Records for this task ->
━━━━━━

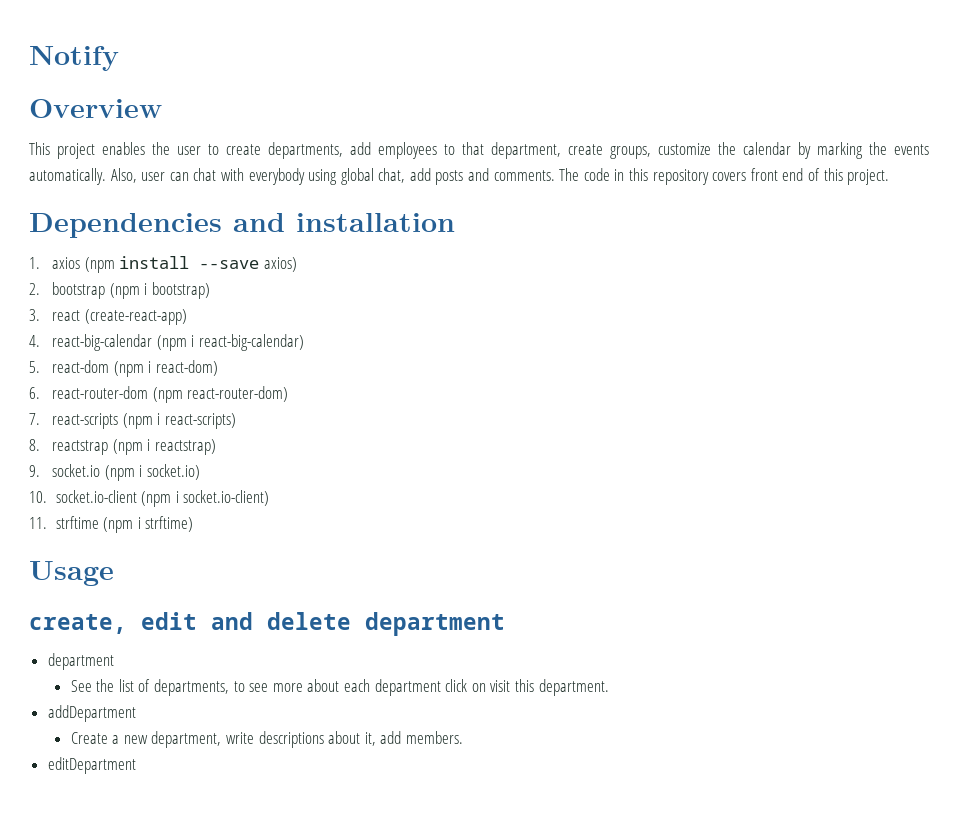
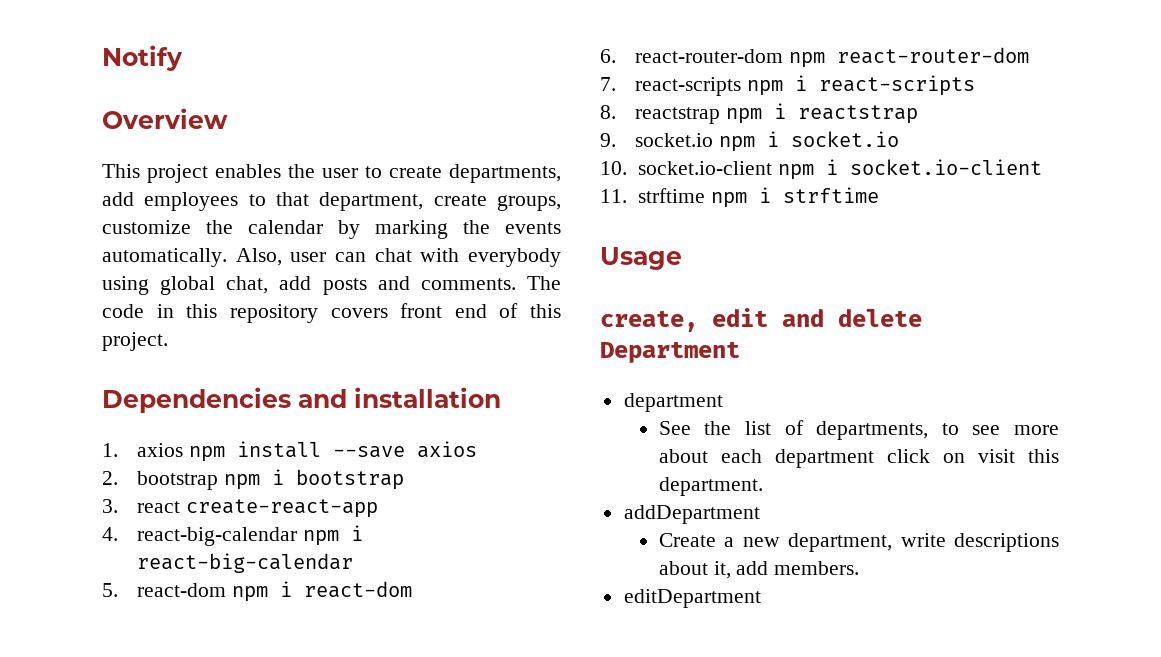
- 1. axios (npm install --save axios)
+ 1. axios npm install --save axios
- 2. bootstrap (npm i bootstrap)
+ 2. bootstrap npm i bootstrap
- 3. react (create-react-app)
+ 3. react create-react-app
- 4. react-big-calendar (npm i react-big-calendar)
+ 4. react-big-calendar npm i react-big-calendar
- 5. react-dom (npm i react-dom)
+ 5. react-dom npm i react-dom
- 6. react-router-dom (npm react-router-dom)
+ 6. react-router-dom npm react-router-dom
- 7. react-scripts (npm i react-scripts)
+ 7. react-scripts npm i react-scripts
- 8. reactstrap (npm i reactstrap)
+ 8. reactstrap npm i reactstrap
- 9. socket.io (npm i socket.io)
+ 9. socket.io npm i socket.io
- 10. socket.io-client (npm i socket.io-client)
+ 10. socket.io-client npm i socket.io-client
- 11. strftime (npm i strftime)
+ 11. strftime npm i strftime
- create, edit and delete department
+ create, edit and delete Department

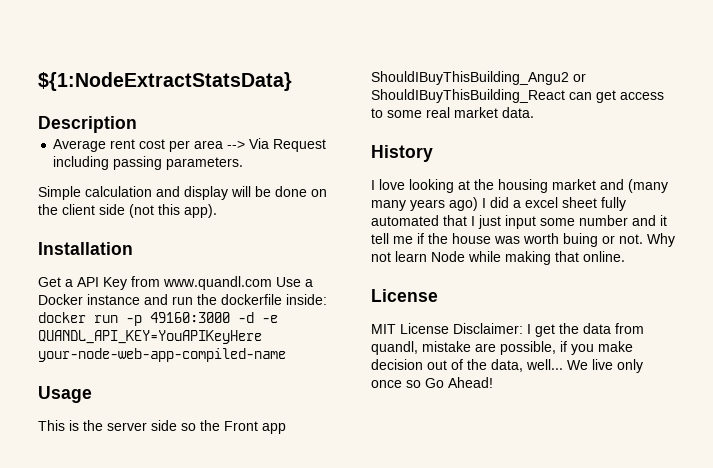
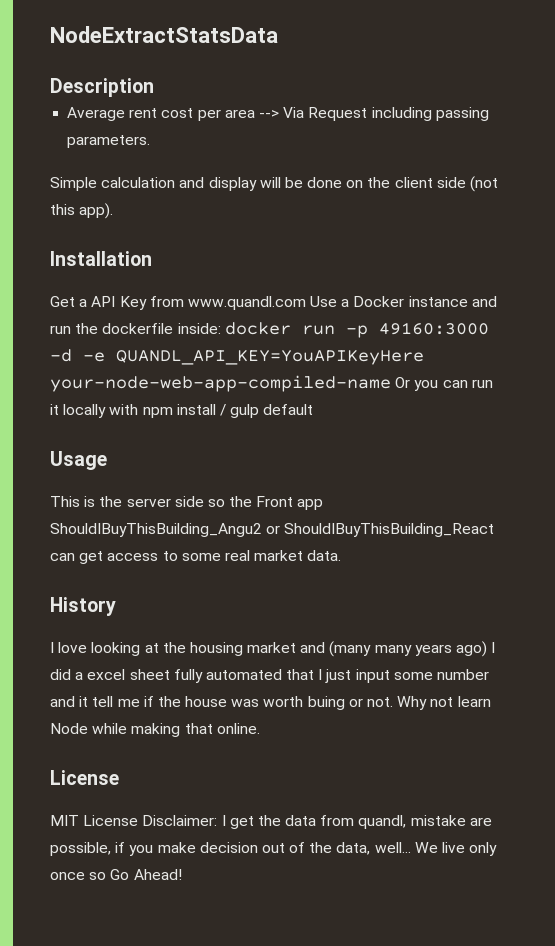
- ${1:NodeExtractStatsData}
+ NodeExtractStatsData
- Get a API Key from www.quandl.com Use a Docker instance and run the dockerfile inside: docker run -p 49160:3000 -d -e QUANDL_API_KEY=YouAPIKeyHere your-node-web-app-compiled-name
+ Get a API Key from www.quandl.com Use a Docker instance and run the dockerfile inside: docker run -p 49160:3000 -d -e QUANDL_API_KEY=YouAPIKeyHere your-node-web-app-compiled-name Or you can run it locally with npm install / gulp default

━━━━━━

Copy every line above that holds the word "router".

- 6. react-router-dom (npm react-router-dom)
+ 6. react-router-dom npm react-router-dom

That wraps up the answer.